We sincerely thank Dr. Prajnasini Satapathy and colleagues for their interest in our article and for their constructive observations. We appreciate the opportunity to clarify certain methodological aspects and the clinical interpretation of our findings.

Regarding the statistical approach, our study used the Spearman correlation test, as the Kolmogorov-Smirnov analysis indicated a non-parametric data distribution. Although confidence intervals for correlation coefficients were not provided, both the p-values and correlation magnitudes were transparently reported to indicate the direction and strength of the associations. In future studies with larger and more diverse populations, we intend to include 95% Confidence Intervals to improve precision and reproducibility.

The purpose of our study was exploratory in nature ‒ to examine whether FricTest® responses correlate with validated disease activity and quality-of-life instruments such as UAS, UCT, and DLQI. We fully agree that regression modeling would offer additional insight into predictive value; however, given the limited sample size (n = 71) and single-center design, such analyses would have risked model overfitting. Future multicenter studies with larger cohorts are planned to evaluate whether FricTest® thresholds independently predict treatment response after controlling for clinical confounders.

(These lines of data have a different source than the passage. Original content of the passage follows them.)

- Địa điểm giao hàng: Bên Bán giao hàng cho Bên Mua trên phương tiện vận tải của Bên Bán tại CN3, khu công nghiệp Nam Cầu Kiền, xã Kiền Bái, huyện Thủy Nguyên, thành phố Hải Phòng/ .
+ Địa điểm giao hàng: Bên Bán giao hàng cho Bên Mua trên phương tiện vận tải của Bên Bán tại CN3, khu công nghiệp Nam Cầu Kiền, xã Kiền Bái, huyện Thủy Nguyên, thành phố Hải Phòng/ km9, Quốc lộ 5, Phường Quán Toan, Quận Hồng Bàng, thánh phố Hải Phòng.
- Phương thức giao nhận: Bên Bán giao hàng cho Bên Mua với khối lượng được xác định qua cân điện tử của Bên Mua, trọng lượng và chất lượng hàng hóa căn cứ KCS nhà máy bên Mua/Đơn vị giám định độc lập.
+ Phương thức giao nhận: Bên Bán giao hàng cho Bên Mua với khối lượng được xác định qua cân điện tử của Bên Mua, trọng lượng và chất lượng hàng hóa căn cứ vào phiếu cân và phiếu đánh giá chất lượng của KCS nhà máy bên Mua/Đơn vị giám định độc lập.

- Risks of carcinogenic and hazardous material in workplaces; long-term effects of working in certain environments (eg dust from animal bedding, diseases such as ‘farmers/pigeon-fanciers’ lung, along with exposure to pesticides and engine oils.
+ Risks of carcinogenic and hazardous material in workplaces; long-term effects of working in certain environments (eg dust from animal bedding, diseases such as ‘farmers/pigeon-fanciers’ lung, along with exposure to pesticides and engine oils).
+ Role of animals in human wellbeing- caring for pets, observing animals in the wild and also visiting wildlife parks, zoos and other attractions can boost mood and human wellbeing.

The lack of correlation between FricTest® changes and VAS scores can be explained by the different domains these measures assess. FricTest® quantifies objective mechanical wheal reactivity, whereas VAS reflects patients’ subjective symptom perception, such as itch or burning. Similar discrepancies between objective and subjective parameters have been reported in other studies of chronic inducible urticaria.1,2 This divergence highlights that FricTest® primarily captures a physical threshold of dermographism rather than subjective disease burden.

We also emphasize that our study did not aim to demonstrate the superiority of FricTest® over established tools, but rather to explore its complementary role. The finding that 4 mm and 4.5 mm tips correlated best with changes in UCT and DLQI supports the clinical utility of FricTest® as an adjunctive monitoring instrument, potentially refining objective assessment in symptomatic dermographism.

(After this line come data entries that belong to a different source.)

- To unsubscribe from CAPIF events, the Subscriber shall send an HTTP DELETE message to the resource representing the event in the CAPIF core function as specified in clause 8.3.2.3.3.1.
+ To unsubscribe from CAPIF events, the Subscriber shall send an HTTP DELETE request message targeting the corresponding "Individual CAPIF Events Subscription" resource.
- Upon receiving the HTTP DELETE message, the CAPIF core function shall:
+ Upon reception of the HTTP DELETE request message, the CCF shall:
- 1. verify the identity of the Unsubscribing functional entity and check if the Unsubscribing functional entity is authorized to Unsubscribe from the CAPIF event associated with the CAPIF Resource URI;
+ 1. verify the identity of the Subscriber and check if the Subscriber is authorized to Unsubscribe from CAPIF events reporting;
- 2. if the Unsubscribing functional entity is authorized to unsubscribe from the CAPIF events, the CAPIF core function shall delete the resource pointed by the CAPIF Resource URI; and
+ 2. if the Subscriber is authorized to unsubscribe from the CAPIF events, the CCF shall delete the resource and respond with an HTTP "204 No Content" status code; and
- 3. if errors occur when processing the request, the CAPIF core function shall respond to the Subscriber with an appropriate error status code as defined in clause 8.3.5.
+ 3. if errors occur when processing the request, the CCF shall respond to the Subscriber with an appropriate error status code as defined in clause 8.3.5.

As acknowledged in the article, the limited sample size and single-center setting constrain generalizability. Nevertheless, this pilot study was conducted within a certified UCARE center to generate preliminary data for larger validation projects.

In conclusion, we are grateful for the readers’ valuable comments. We share the view that objective and standardized measures such as FricTest® may enhance disease activity monitoring when interpreted alongside patient-reported outcomes. We hope our response clarifies the study’s intent and methodological framework and contributes to an informed discussion on quantitative tools in chronic inducible urticaria.